Fatty acids

Omega-3 (DHA)

What is it?

DHA is a basic micronutrient formed from EPA. DHA can increase plasma EPA levels through complex metabolic pathways.

DHA is found almost exclusively in oily fish species and shellfish, as well as in white fish species to a lesser extent.

Seaweed is also a source of DHA. Docosahexaenoic acid contributes to maintenance of normal brain function and healthy vision, among other functions.

Fish oil concentrated to 80% DHA in triglyceride form, from sustainable fisheries all over the world (Friends of the Sea-certified).

In a process that combines extraction and supercritical fluid chromatography, a DHA concentrate of maximum purity is obtained. Oxidation, heavy metals, and pesticide values are lower than those established by the GOED (Global Organization for EPA DHA Omega-3s) and the European Pharmacopoeia.

DHA supplementation

DHA is a highly polyunsaturated essential fatty acid. It can be supplemented in different molecular forms, such as phospholipids, free fatty acids, ethyl ester, or in one of its natural forms, which are triglycerides. Apart from the molecular form in which it is presented, the production method is another quality parameter, as this makes it possible to obtain DHA that is purer and more isolated from other fatty acids of no interest. Extraction and supercritical fluid chromatography is a method that allows DHA to be purified without raising the temperature or using chemical solvents.

Precautions with DHA

DHA is the most polyunsaturated omega-3 fatty acid. Oily fish and some types of shellfish contain significant amounts of DHA, however most contain toxins such as mercury. According to the 2011 DEMOCOPHES project, Spanish women were found to have mercury levels six times higher than the average in 17 European countries, which may be related to fish consumption. That is one of the conclusions of the Democophes project, which studied exposure to five environmental pollutants in women and children: mercury, cadmium, cotinine, phtalates, and bisphenol A. Mercury, whose high levels can be explained by heavy consumption of fish species such as red tuna and swordfish, is considered a neurotoxin that affects child development.

Foods with DHA

Foods from the sea, such as oily fish, shellfish, and seaweed, are the best sources of DHA. There are also DHA-enriched foods on the market, for example eggs, with a high DHA content. This modification is achieved by using chicken feed enriched with seaweed with a high DHA content.
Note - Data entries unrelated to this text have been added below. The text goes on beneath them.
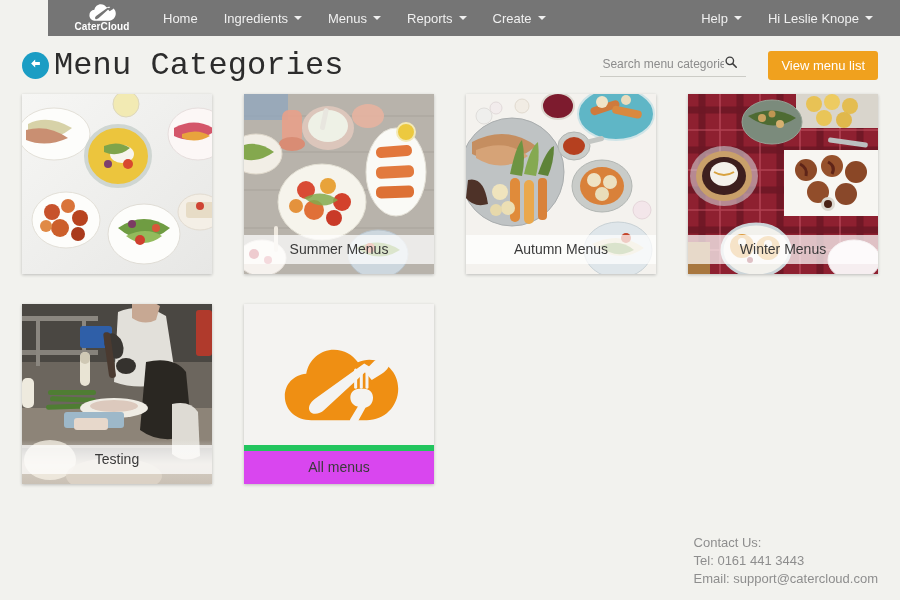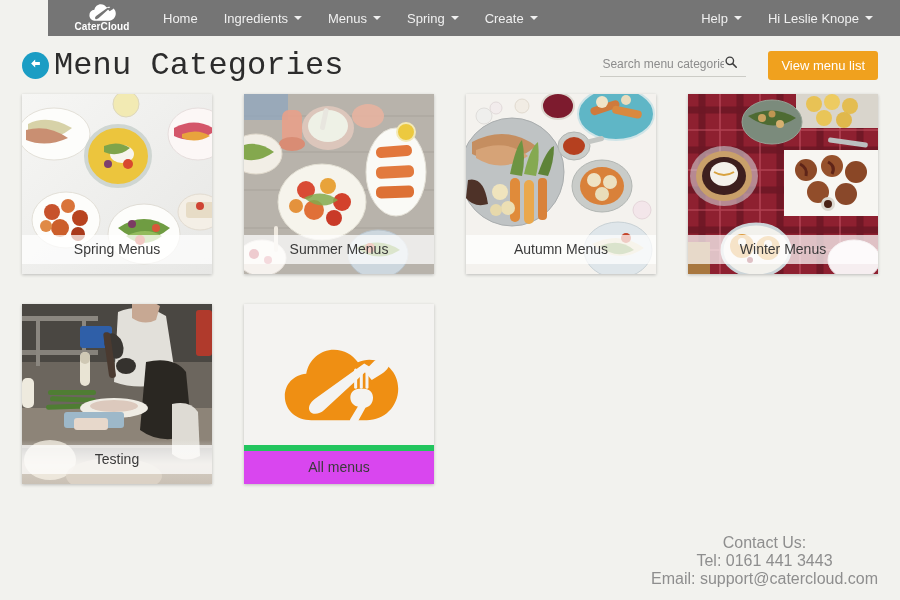--- a/index.html
+++ b/index.html
@@ -173,23 +173,23 @@
     position: absolute;
     left: 50%; top: 46%;
     transform: translate(-50%,-50%);
   }
 
   
   .footer {
     position: absolute;
     right: 22px;
     bottom: 12px;
-    text-align: center;
+    text-align: left;
     color: #8e8e8e;
-    font-size: 16px;
+    font-size: 13px;
     line-height: 18px;
   }
 </style>
 </head>
 <body>
 
 <div class="navbar">
 
   <div class="brand">
     <span>
@@ -208,21 +208,21 @@
     </div>
     <div class="nav-item">
       <span>Ingredients</span>
       <i class="caret"></i>
     </div>
     <div class="nav-item">
       <span>Menus</span>
       <i class="caret"></i>
     </div>
     <div class="nav-item">
-      <span>Spring</span>
+      <span>Reports</span>
       <i class="caret"></i>
     </div>
     <div class="nav-item">
       <span>Create</span>
       <i class="caret"></i>
     </div>
   </div>
 
   <div class="nav-right">
     <div class="nav-item">
@@ -297,21 +297,20 @@
       <path d="M104 142 q20-10 36 0 q-18 14-36 0z" fill="#93bb5c"></path>
       <circle cx="118" cy="146" r="5" fill="#cf3f2e"></circle>
       <circle cx="134" cy="134" r="4" fill="#d8573a"></circle>
       <circle cx="110" cy="130" r="4" fill="#7b3b63"></circle>
       <ellipse cx="178" cy="118" rx="22" ry="18" fill="#f4efe6" stroke="#e2dbd0"></ellipse>
       <rect x="164" y="108" width="28" height="16" rx="3" fill="#e7dcc6"></rect>
       <circle cx="178" cy="112" r="4" fill="#cf4433"></circle>
       <circle cx="104" cy="10" r="13" fill="#f2e9a8" opacity=".85"></circle>
       <circle cx="104" cy="10" r="13" fill="none" stroke="#ddd7bd"></circle>
     </svg>
-    <div class="card-label">Spring Menus</div>
   </div>
 
   <div class="card">
     <svg class="photo" viewBox="0 0 190 180" preserveAspectRatio="none">
       <rect width="190" height="180" fill="#b8b3ab"></rect>
       <g stroke="#a8a39b" stroke-width="1">
         <line x1="0" y1="22" x2="190" y2="22"></line>
           <line x1="0" y1="58" x2="190" y2="58"></line>
         <line x1="0" y1="96" x2="190" y2="96"></line>
           <line x1="0" y1="134" x2="190" y2="134"></line>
Compared to wild fish, farmed fish has half the omega-3 and contains environmental toxins, partly due to the fact that their diet is based on transgenic soy and corn.

Physiological functions

DHA has anti-inflammatory properties, and recent studies consider it to have a greater anti-inflammatory potential than EPA. DHA is capable of modulating specific inflammation markers, in addition to lipids in the blood.

DHA is a key component of all cell membranes. It is found in all tissues and, in abundance, in the brain and retina.

  • It does important work in integrating itself into cell membranes and making them more fluid, as it occupies more volume in the membrane than other fatty acids.
  • Dietary DHA results in a dose-dependent and saturable increase in plasma DHA and EPA levels.
  • Plasma DHA concentrations equilibrate in approximately one month and then remain at steady state throughout supplementation.